Your reply should set down word for word each line below from the one with "[667,391,738,408] EasyBuild ->" through the final line, both included, but none of the pictures.

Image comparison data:
----------------
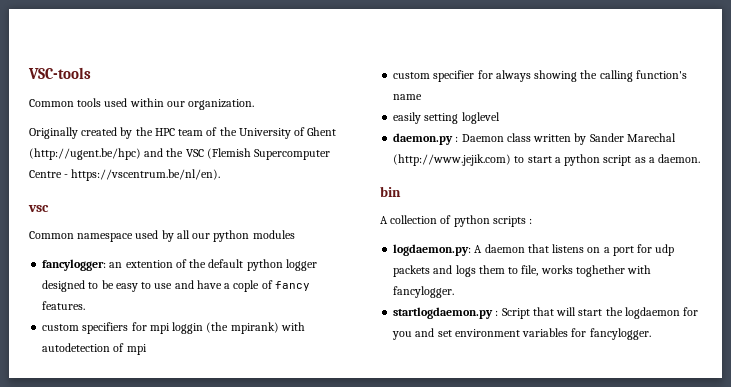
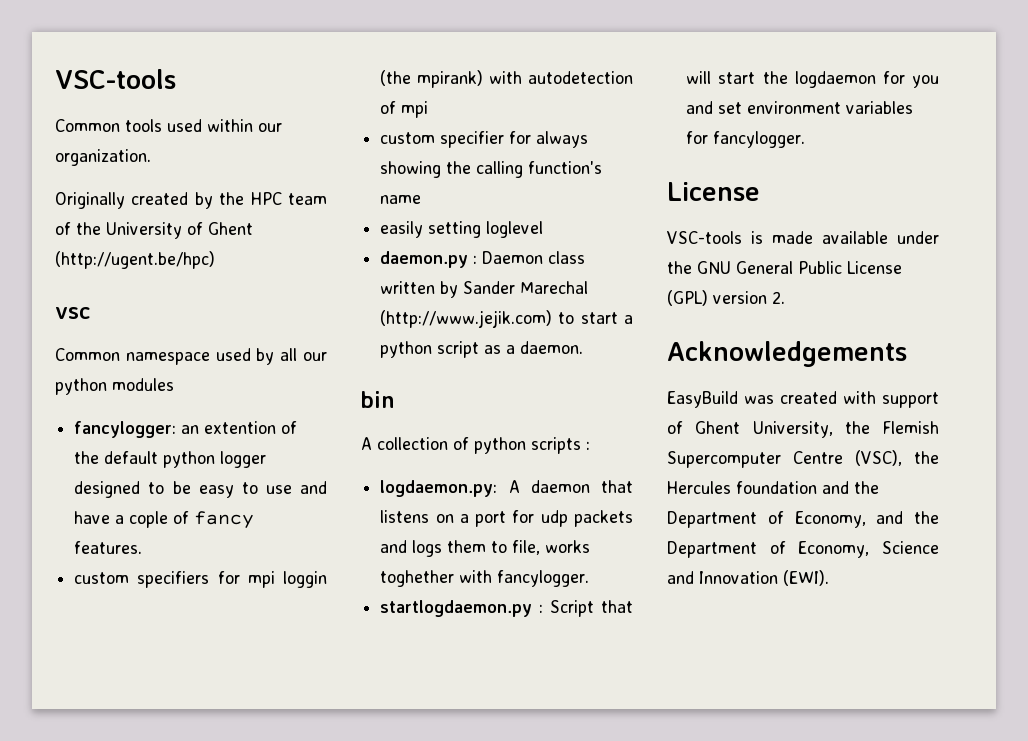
[144,148,331,160] [29,169,221,181] and the VSC (Flemish Supercomputer Centre - https://vscentrum.be/nl/en). -> (215, 260) none
(651, 334) none -> [667,182,760,201] [667,231,939,244] [667,261,902,274] [667,290,785,306] [667,341,907,367] [667,391,939,408] [667,421,939,438] [667,450,939,468] [667,481,879,494] [667,511,939,528] [667,541,939,558] [667,570,829,586] // License // VSC-tools is made available under the GNU General Public License (GPL) version 2. // Acknowledgements // EasyBuild was created with support of Ghent University, the Flemish Supercomputer Centre (VSC), the Hercules foundation and the Department of Economy, and the Department of Economy, Science and Innovation (EWI).

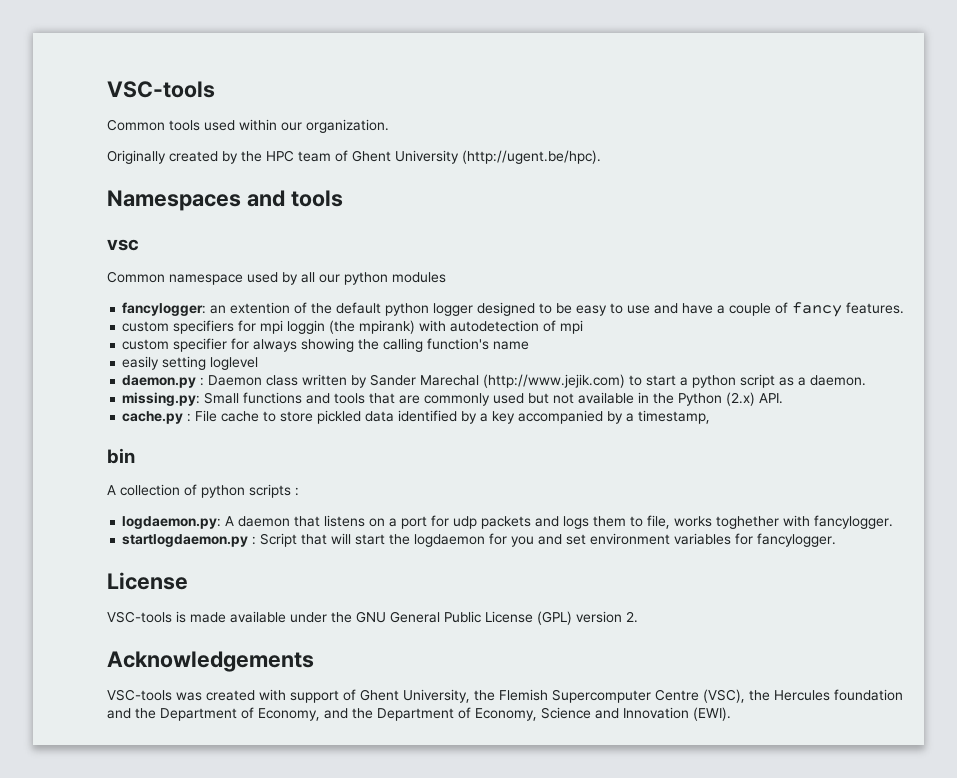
[76,222,253,239] [55,251,215,269] the University of Ghent (http://ugent.be/hpc) -> [352,150,601,164] [107,190,343,211] Ghent University (http://ugent.be/hpc). // Namespaces and tools
[129,511,169,528] cople -> [729,303,772,316] couple
(584, 347) none -> [122,392,784,406] [122,410,711,424] // missing.py: Small functions and tools that are commonly used but not available in the Python (2.x) API. // cache.py : File cache to store pickled data identified by a key accompanied by a timestamp,
[667,391,738,408] EasyBuild -> [107,689,172,701] VSC-tools

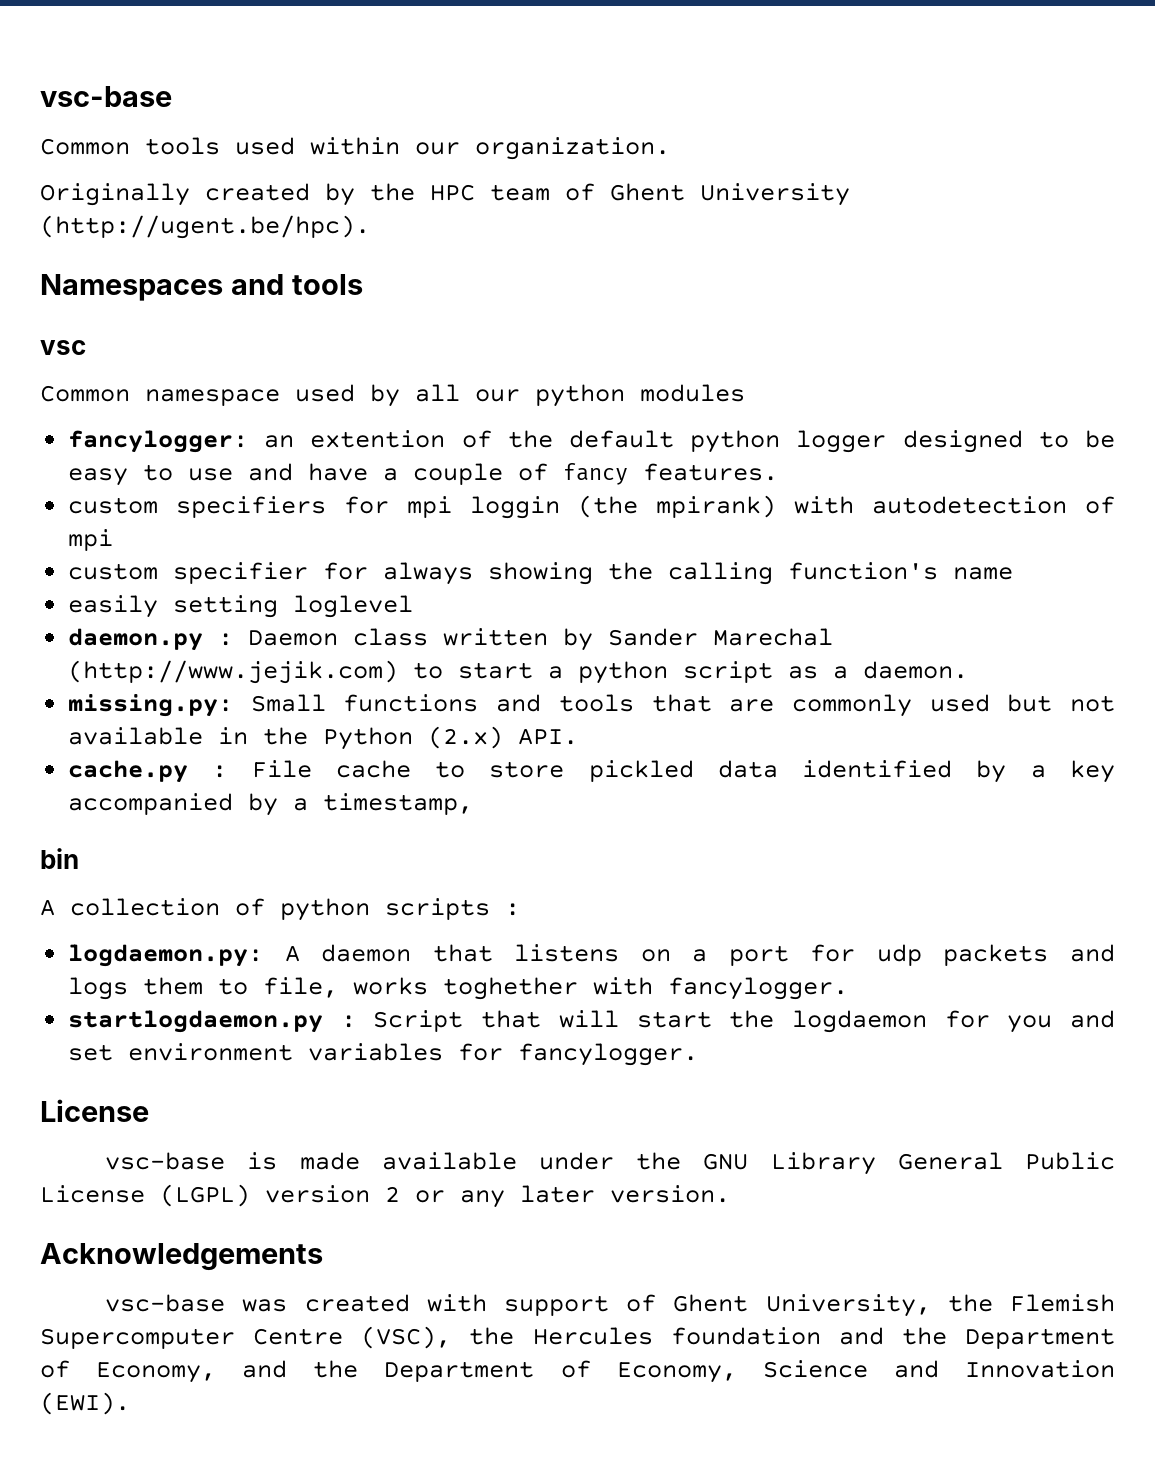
[107,81,215,98] VSC-tools -> [40,86,172,107] vsc-base
[107,611,172,623] VSC-tools -> [105,1152,226,1170] vsc-base
(386, 617) none -> [770,1152,876,1175] Library
[537,611,638,625] (GPL) version 2. -> [160,1184,730,1208] (LGPL) version 2 or any later version.
[107,689,172,701] VSC-tools -> [105,1294,226,1312] vsc-base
----------------
> _Answer section_
[667,391,738,408] EasyBuild -> [107,689,172,701] VSC-tools

[107,81,215,98] VSC-tools -> [40,86,172,107] vsc-base
[107,611,172,623] VSC-tools -> [105,1152,226,1170] vsc-base
(386, 617) none -> [770,1152,876,1175] Library
[537,611,638,625] (GPL) version 2. -> [160,1184,730,1208] (LGPL) version 2 or any later version.
[107,689,172,701] VSC-tools -> [105,1294,226,1312] vsc-base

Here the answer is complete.